トゥインクル

睫毛の先から溢れる星屑を拾い集めて全部燃やしてしまいたいと思った。
その星屑が、惑星に追突する隕石みたいに、輝きながら全ての生き物を根絶やしにする、そういう力を持った物質のたぐいであると、彼は確信していた。
シシーの涙はポロポロ溢れてやわらかなほっぺたに落ち、重力に沿って滑っていき、彼女の紫のスカートに小さな小さなシミをつくった。
転はそのシミが出来るのをじっと見ていて、その間何も言わなかった。

「ねぇシシー、」

と彼は掠れた声で囁いた。なにか良くないことを言うのだなと、彼の傍にずっといたシシーには分かった。彼にしては少しだけ、迷うような響きがあった。
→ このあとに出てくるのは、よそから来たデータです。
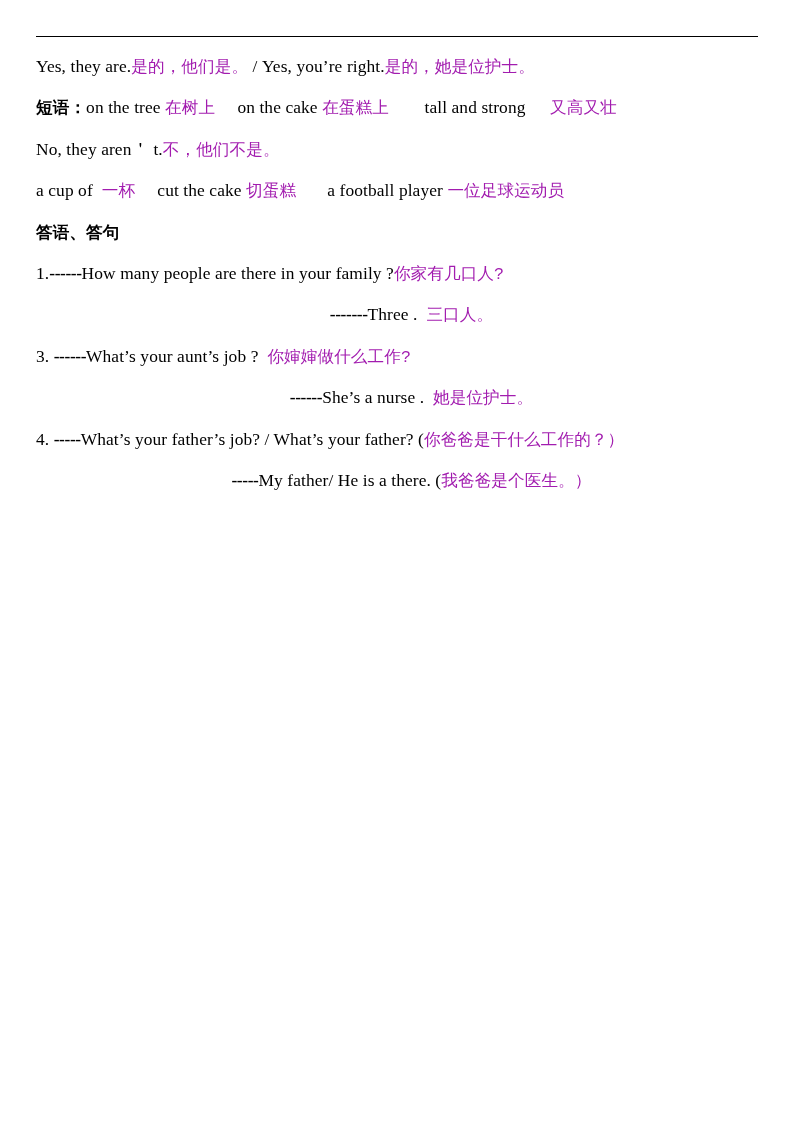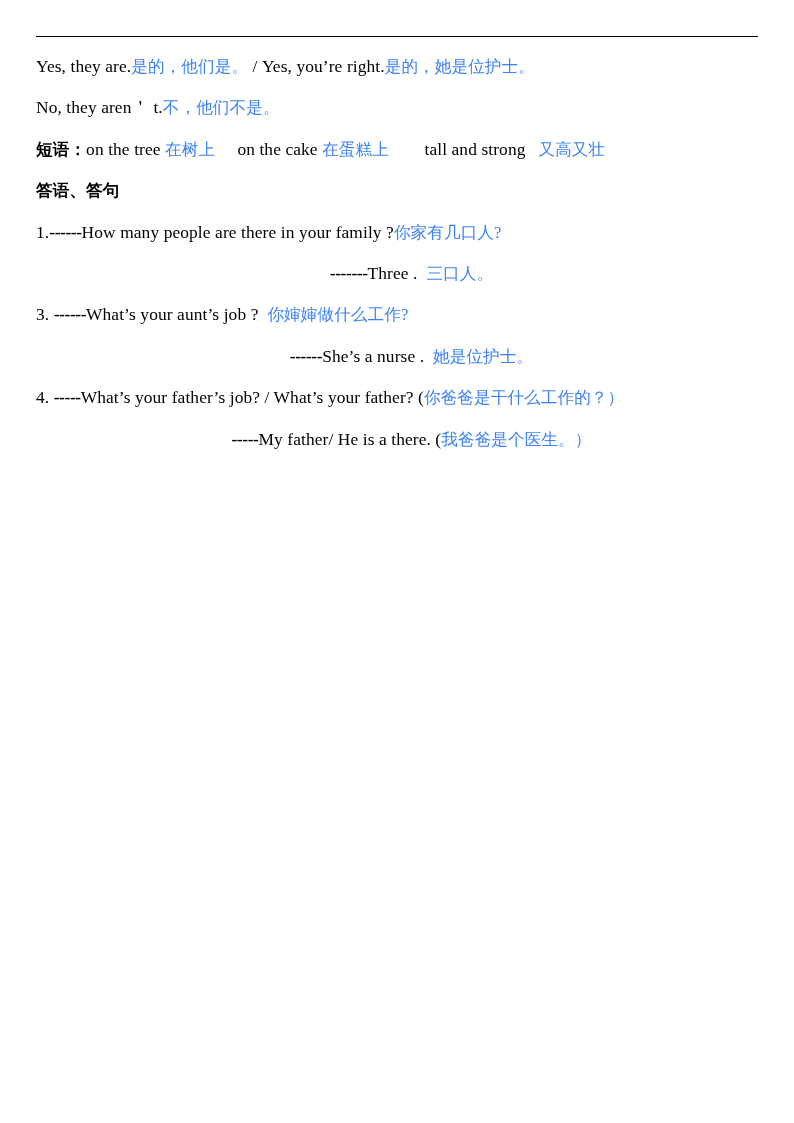"是的，他们是。" .seg.cn { color: #3b82f6 -> #a21caf; font-family: Liberation Serif, serif -> Liberation Mono, monospace }
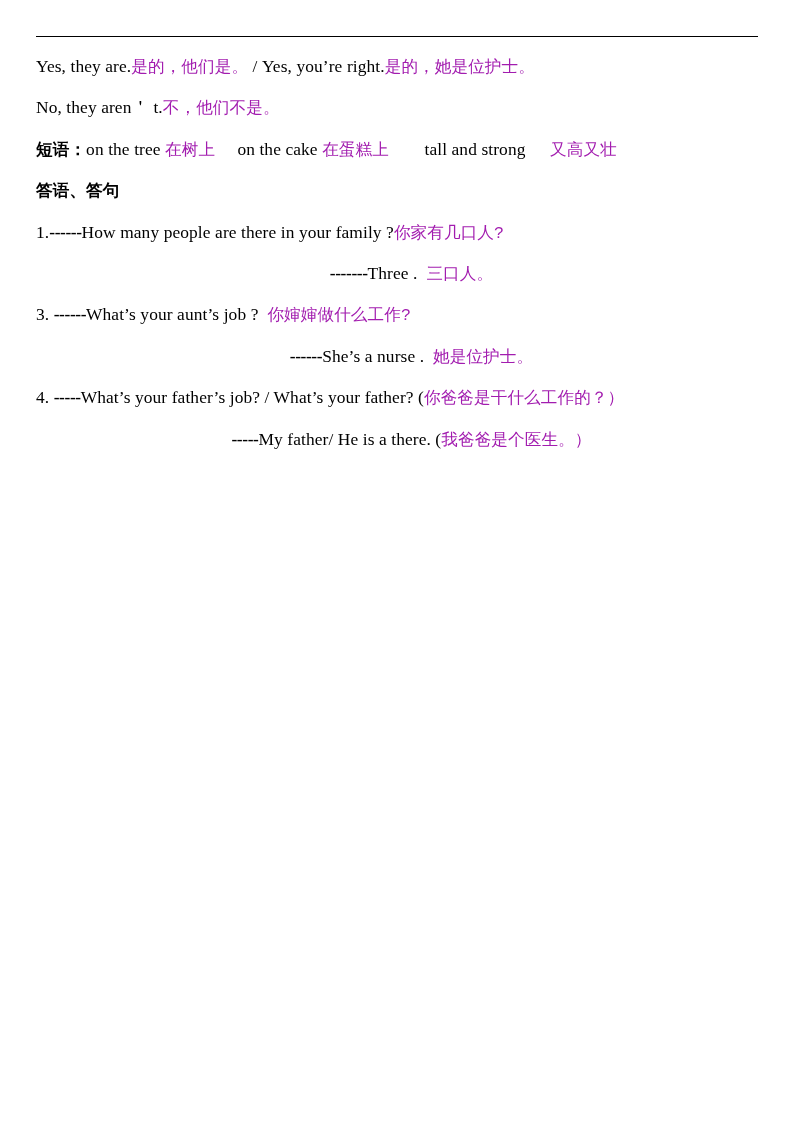"No, they aren＇ t.不，他们不是。" div.line { order: before "短语：on the tree 在树上 on" -> after "短语：on the tree 在树上 on" }
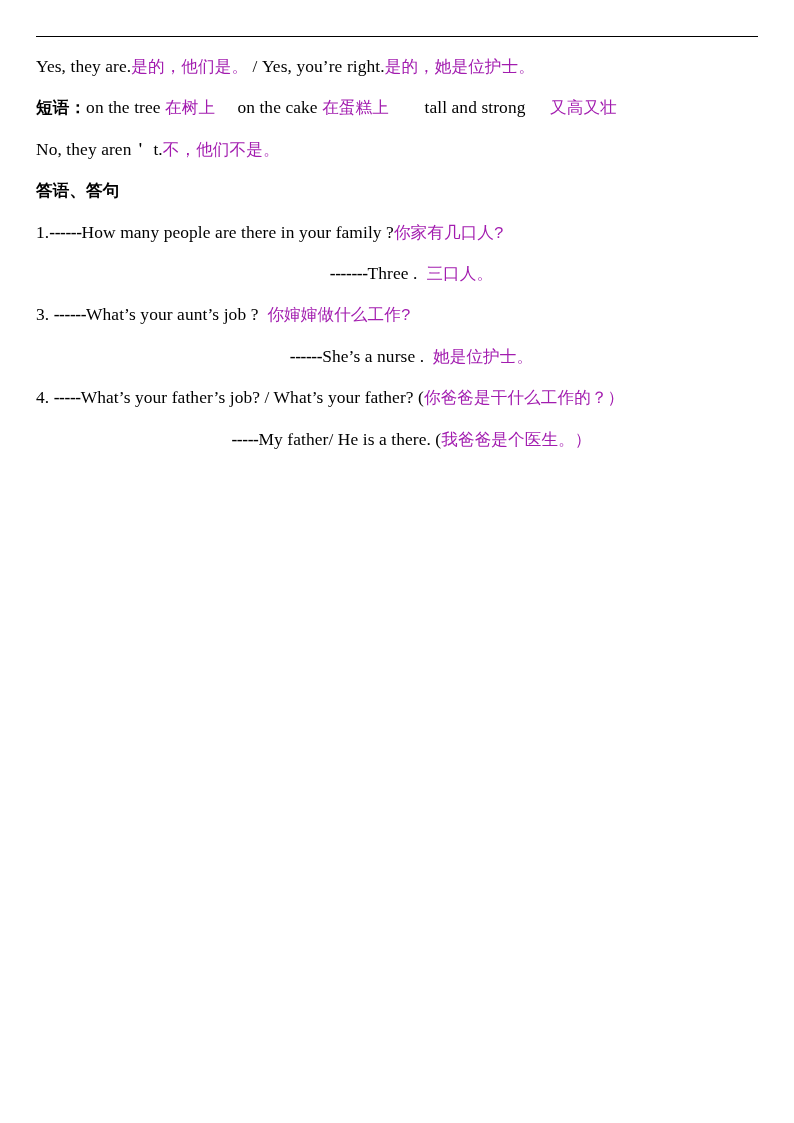"a cup of 一杯 cut" div.line { html: none -> <div><span>a cup of </span><span>一杯</span><span> cut the cake </span><span>切蛋糕</span><span> a football player </span><span>一位足球运动员</span></div> }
それはきっとシシーにしかわからないような、微妙な空気の震え方だったけれど、それでもシシーは遮らず、しゃくりあげることも、涙を止めることもしないまま、濡れたまつげで転の方を見上げた。もし自分の瞳から落ちる涙のように、彼の口からこぼれるであろう言葉を拾って受け止めることができたら、彼が気づかないうちにもう一度彼の口の中に戻そうと、彼女は心に決めていた。